What the task asks: Find "[74,194,257,207] To install, simply" and "[78,507,158,518] [93,535,435,550] [93,553,443,568]" in the records below. Copy the lines holding them and every line between, exactly, and no others.

Supplied data:
============
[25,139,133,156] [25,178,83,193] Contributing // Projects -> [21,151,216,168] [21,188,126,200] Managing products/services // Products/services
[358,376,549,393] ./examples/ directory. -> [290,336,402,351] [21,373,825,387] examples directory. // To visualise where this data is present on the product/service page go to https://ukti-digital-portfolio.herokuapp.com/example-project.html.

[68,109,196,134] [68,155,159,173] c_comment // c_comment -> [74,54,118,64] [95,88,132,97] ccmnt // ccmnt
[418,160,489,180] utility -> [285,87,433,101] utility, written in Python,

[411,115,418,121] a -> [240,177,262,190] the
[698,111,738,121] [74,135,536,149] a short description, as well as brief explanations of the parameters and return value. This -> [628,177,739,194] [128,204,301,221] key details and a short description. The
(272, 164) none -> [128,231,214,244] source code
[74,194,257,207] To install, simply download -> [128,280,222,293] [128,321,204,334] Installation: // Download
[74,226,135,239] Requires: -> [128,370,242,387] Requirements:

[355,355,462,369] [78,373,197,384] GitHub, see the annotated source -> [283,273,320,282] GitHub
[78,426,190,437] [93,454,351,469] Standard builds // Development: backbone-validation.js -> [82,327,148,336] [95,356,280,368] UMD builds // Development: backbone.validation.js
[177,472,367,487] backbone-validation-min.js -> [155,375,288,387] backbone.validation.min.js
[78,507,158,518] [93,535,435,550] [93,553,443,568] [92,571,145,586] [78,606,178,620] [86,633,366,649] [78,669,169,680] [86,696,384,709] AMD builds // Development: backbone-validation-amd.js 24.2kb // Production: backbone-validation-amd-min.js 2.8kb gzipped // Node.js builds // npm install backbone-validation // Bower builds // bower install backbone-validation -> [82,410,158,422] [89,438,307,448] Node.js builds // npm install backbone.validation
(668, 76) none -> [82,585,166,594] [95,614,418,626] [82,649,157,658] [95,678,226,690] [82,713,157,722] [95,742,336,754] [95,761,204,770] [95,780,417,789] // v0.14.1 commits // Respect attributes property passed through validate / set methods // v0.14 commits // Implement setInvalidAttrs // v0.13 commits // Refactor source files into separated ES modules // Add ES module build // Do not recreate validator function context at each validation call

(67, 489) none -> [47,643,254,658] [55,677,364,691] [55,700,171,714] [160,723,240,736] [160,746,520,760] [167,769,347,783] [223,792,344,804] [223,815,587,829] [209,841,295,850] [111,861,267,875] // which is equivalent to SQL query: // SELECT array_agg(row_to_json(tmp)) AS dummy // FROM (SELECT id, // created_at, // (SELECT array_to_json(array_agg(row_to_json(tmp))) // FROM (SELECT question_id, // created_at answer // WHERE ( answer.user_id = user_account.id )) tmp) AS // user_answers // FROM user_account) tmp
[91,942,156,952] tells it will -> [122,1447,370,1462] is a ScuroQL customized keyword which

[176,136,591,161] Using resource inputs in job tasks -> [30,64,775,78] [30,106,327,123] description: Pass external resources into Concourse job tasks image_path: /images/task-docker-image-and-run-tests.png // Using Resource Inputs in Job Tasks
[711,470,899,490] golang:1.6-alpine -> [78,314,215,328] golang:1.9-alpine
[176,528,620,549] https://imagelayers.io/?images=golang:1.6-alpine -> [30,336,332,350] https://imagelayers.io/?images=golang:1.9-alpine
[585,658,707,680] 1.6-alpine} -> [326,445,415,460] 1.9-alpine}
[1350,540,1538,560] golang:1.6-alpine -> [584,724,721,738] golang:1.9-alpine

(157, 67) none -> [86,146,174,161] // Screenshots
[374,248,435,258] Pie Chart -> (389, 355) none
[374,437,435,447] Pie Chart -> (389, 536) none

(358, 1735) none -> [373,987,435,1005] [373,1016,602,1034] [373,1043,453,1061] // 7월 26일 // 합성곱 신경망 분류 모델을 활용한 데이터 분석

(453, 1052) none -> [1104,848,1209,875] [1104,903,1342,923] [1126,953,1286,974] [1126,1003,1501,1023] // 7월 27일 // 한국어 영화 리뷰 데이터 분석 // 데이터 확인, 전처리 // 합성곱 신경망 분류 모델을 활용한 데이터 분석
============
Result:
[74,194,257,207] To install, simply download -> [128,280,222,293] [128,321,204,334] Installation: // Download
[74,226,135,239] Requires: -> [128,370,242,387] Requirements:

[355,355,462,369] [78,373,197,384] GitHub, see the annotated source -> [283,273,320,282] GitHub
[78,426,190,437] [93,454,351,469] Standard builds // Development: backbone-validation.js -> [82,327,148,336] [95,356,280,368] UMD builds // Development: backbone.validation.js
[177,472,367,487] backbone-validation-min.js -> [155,375,288,387] backbone.validation.min.js
[78,507,158,518] [93,535,435,550] [93,553,443,568] [92,571,145,586] [78,606,178,620] [86,633,366,649] [78,669,169,680] [86,696,384,709] AMD builds // Development: backbone-validation-amd.js 24.2kb // Production: backbone-validation-amd-min.js 2.8kb gzipped // Node.js builds // npm install backbone-validation // Bower builds // bower install backbone-validation -> [82,410,158,422] [89,438,307,448] Node.js builds // npm install backbone.validation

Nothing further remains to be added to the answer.